The main features of the function are :

• One type of heater board is available :

• For applications which do not have a fast exposure switch from one filament to the other, a 1 inverter heater board . In this case, 1 inverter alternatively powers the two filaments.

• For applications which need fast exposure switch from one filament to another (This requires to prelight one filament when the other is used) , a 2 heaters board is used in parallel.

• Each heater board is able to drive all kinds of filaments up to either 5.5A or 6.5A depending on the filament type, and 10A in boost mode.

• Heater functions include filament protection against overheating and filament open detection.

Figure 1. JEDI Generator / 1-Inverter Heater

2 1-Inverter Heater Board

The heater inverter is an hyper-resonant half bridge inverter fed by a 160VDC voltage provided by the Low voltage power supply function or the battery voltage (100VDC-200VDC) in case of a battery powered generator.

The resonant frequency is fixed at 20KHz, and the working frequency range is between 20KHz (maximum power) and 60KHz (minimum power around 1.5A in the filament).

Current waveform in the inverter is approximately a sine wave.

The inverter working frequency range makes it completely inaudible.

The filaments being at the cathode voltage, an isolation transformer for each filament is located in the HV Tank.

These transformers present a 1:1.25 ratio leading to a RMS current in the heater inverter 1.25 times the filament current.

The inverter is switched to one of the two filaments by the focus selection relay.

The input voltage being referenced to ground, no isolation is required to drive the MOS switches

The heater drive mainly relies on a 16 bits, 20MHz, 32Kbyte memory microcontroller.

It is in charge of the main functions:

• Retrieve, at power-up, the heater database containing all the data required to drive the filaments (through the CAN serial line of the Control Bus):

  • filament max currents

  • boost duration

  • inverter current safety levels

• Receive the commands (ex: go to filament=5A on small focus), and update the heater state accordingly

• Measure the inverter current and regulate the inverter

• Simulate the filament temperature and protect it against overheating

• Send the feedbacks ( ex : filament=5A, errors ) to the main software, and put the heater in a safe state in case of error

• Read the +15V, -15V ( Control bus voltages ), heater supply bus and inform the main software

The microcontroller commands the power bridge drive through an EPLD in charge of:

• Demultiplexing the drive frequency to command the 2 MOS

• Stop the inverter in case of safeties which require a fast action: overcurrent, overvoltage (=filament open detection), inverter short circuit, mains drop, tube temperature reaches 70 degrees

• Drive the focus selection relay and read its position

The filament current accuracy and reproducibility must be excellent (less than several 1/1000) to ensure a good mA accuracy and reproducibility.
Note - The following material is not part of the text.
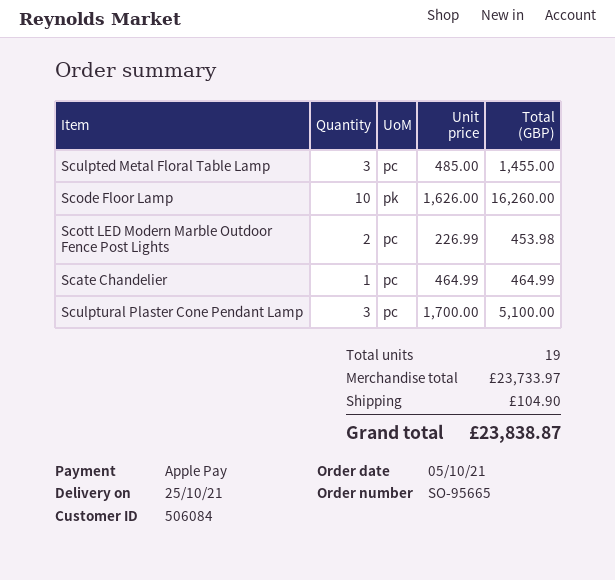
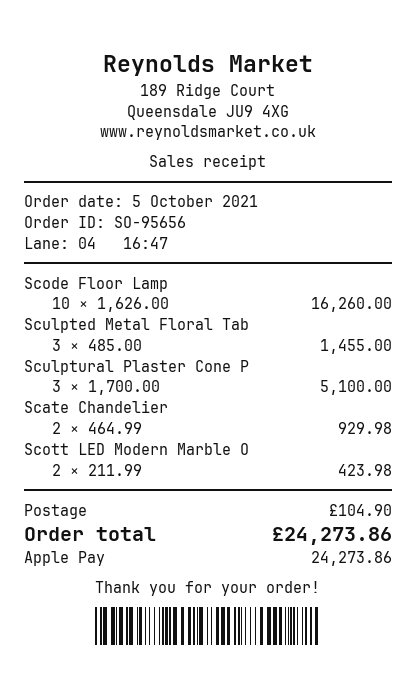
order number: SO-95665 -> SO-95656
Scott LED Modern Marble Outdoor Fence Post Lights: 2 x 226.99 = 453.98 -> 2 x 211.99 = 423.98
Scate Chandelier: 1 x 464.99 = 464.99 -> 2 x 464.99 = 929.98
total: 23838.87 -> 24273.86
Filament current being not measurable (because at high voltage), the heater inverter current (and not the filament current) is regulated.

The heater inverter current is measured and converted to RMS. The RMS current is measured by the microcontroller compared to the reference and the error leads to an adjustment of the inverter drive frequency.

At the same time, the microcontroller tracks the filament temperature based on the filament current applied and prevents overheating.